SECTION 9. RESPONSIBILITY OF TRUSTEE.
(a) The Trustee shall act with the care, skill, prudence and
diligence under the circumstances then prevailing that a
prudent person acting in like capacity and familiar with such
matters would use in the conduct of an enterprise of a like
character and with like aims, provided, however, that the
Trustee shall incur no liability to any person for any action
taken pursuant to a direction, request or approval given by
the Company which is contemplated by, and in conformity with,
the terms of the Plan (as certified to the Trustee by the
Company) or this Trust and is given in writing by the Company.

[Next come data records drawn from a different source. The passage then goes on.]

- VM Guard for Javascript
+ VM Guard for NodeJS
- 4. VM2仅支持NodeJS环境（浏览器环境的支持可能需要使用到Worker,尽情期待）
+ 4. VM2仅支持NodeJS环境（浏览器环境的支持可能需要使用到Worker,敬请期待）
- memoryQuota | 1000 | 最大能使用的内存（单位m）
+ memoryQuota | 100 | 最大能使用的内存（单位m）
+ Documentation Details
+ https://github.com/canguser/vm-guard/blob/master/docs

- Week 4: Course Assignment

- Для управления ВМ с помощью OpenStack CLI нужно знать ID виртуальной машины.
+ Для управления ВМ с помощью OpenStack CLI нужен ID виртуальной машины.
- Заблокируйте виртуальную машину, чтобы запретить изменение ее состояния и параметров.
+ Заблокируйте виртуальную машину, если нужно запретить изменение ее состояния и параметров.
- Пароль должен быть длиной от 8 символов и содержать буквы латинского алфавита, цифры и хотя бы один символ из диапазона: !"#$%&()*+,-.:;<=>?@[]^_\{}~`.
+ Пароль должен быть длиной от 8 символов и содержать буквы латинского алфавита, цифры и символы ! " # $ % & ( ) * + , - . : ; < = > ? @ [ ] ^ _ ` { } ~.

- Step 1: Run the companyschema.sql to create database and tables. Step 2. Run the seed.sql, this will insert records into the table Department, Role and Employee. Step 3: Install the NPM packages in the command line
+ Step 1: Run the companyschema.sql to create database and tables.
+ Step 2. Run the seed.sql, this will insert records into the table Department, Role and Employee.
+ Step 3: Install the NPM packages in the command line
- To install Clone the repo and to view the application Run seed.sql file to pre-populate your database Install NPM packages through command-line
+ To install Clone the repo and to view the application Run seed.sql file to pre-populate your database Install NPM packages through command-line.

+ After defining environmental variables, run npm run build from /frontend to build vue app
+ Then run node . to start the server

In the event of a dispute between the Company and a third
party, the Trustee may apply to a court of competent
jurisdiction to resolve the dispute.
(b) The Trustee is not a party to, and has no duties or
responsibilities under, the Plan other than those that may be
expressly contained in this Agreement. In any case in which a
provision of this Agreement conflicts with any provision in
the Plan, this Agreement shall control. The Trustee shall not
be responsible for the title, validity or genuineness of any
property or evidence of title thereto received by it or
delivered by it pursuant to this Agreement and shall be held
harmless in acting upon any notice, request, direction,
instruction, consent, certification or other instrument
believed by it to be genuine and delivered by the proper party
or parties. The Trustee shall not be liable for any act or
omission of any other person in carrying out any
responsibility imposed upon such person and under no
circumstances shall the Trustee be liable for any indirect,
consequential, or special damages with respect to its role as
Trustee.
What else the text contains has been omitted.